- [TASK ITEM]: Output the lines of the records exactly, from the first through the one containing "[203,213,243,229] File ->". Omit all pictures.

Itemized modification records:
------------------------

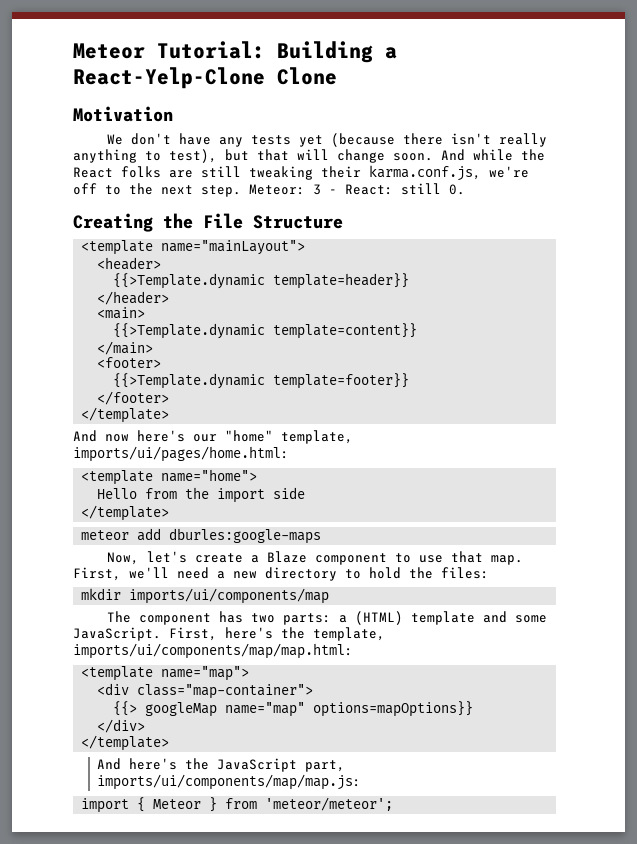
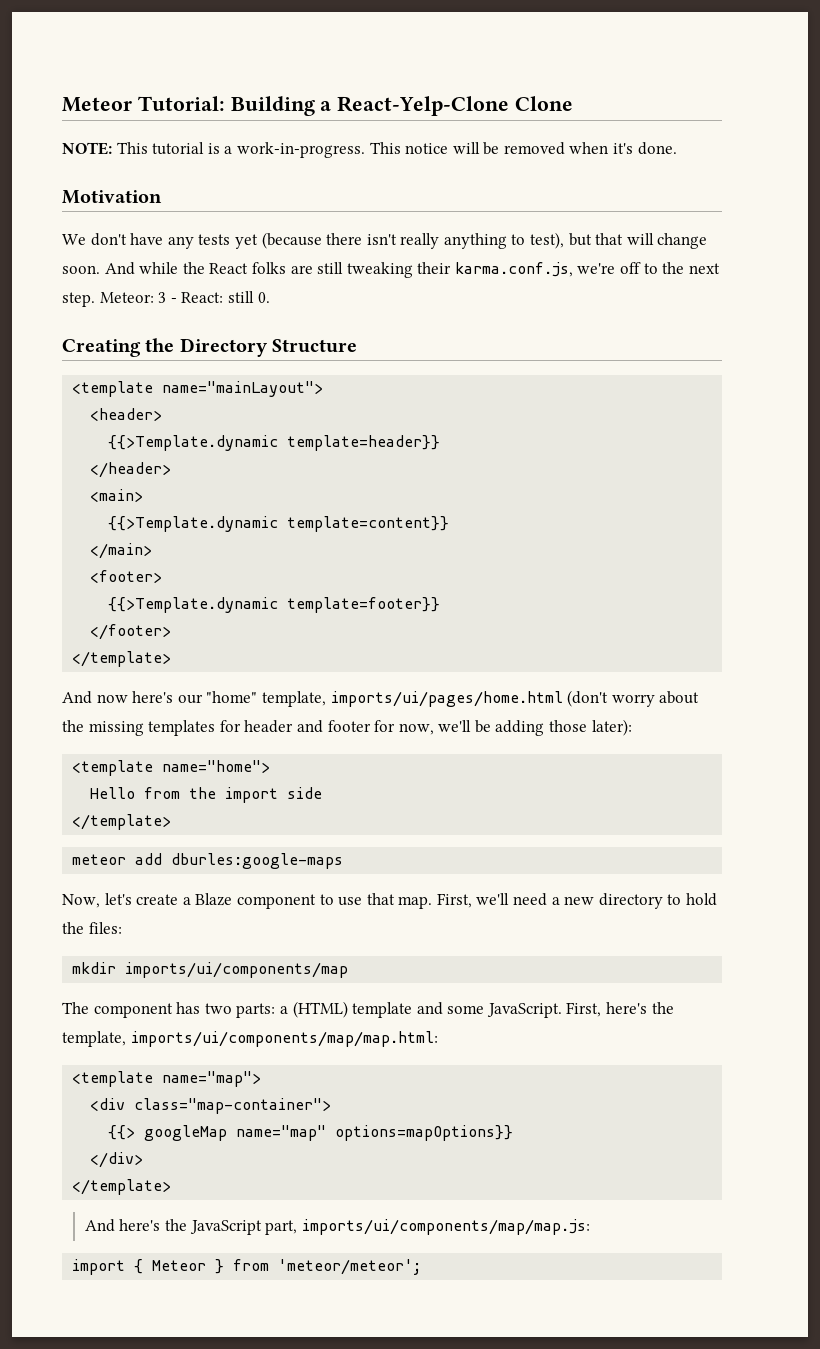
(337, 76) none -> [62,142,677,158] // NOTE: This tutorial is a work-in-progress. This notice will be removed when it's done.
[203,213,243,229] File -> [179,338,268,357] Directory
[73,446,289,462] imports/ui/pages/home.html: -> [330,690,700,707] [62,719,632,736] imports/ui/pages/home.html (don't worry about the missing templates for header and footer for now, we'll be adding those later):

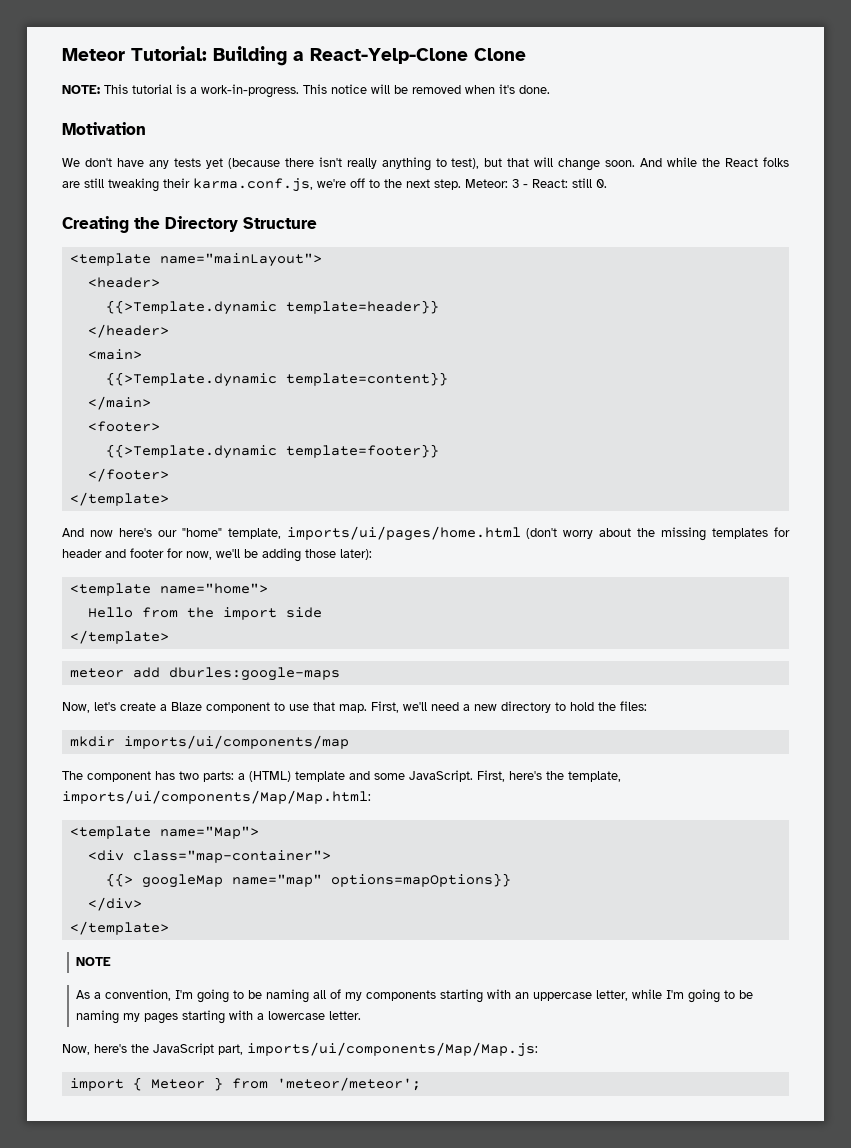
[130,1031,438,1047] [72,1071,262,1087] imports/ui/components/map/map.html: // <template name="map"> -> [62,790,371,804] [69,826,259,839] imports/ui/components/Map/Map.html: // <template name="Map">
[84,1219,115,1232] And -> [76,957,112,966] [76,989,754,1003] [76,1010,362,1024] [62,1044,90,1055] NOTE // As a convention, I'm going to be naming all of my components starting with an uppercase letter, while I'm going to be naming my pages starting with a lowercase letter. // Now,
[301,1219,590,1235] imports/ui/components/map/map.js: -> [247,1042,538,1057] imports/ui/components/Map/Map.js:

------------------------

- [WRITTEN SOLUTION]:
(337, 76) none -> [62,142,677,158] // NOTE: This tutorial is a work-in-progress. This notice will be removed when it's done.
[203,213,243,229] File -> [179,338,268,357] Directory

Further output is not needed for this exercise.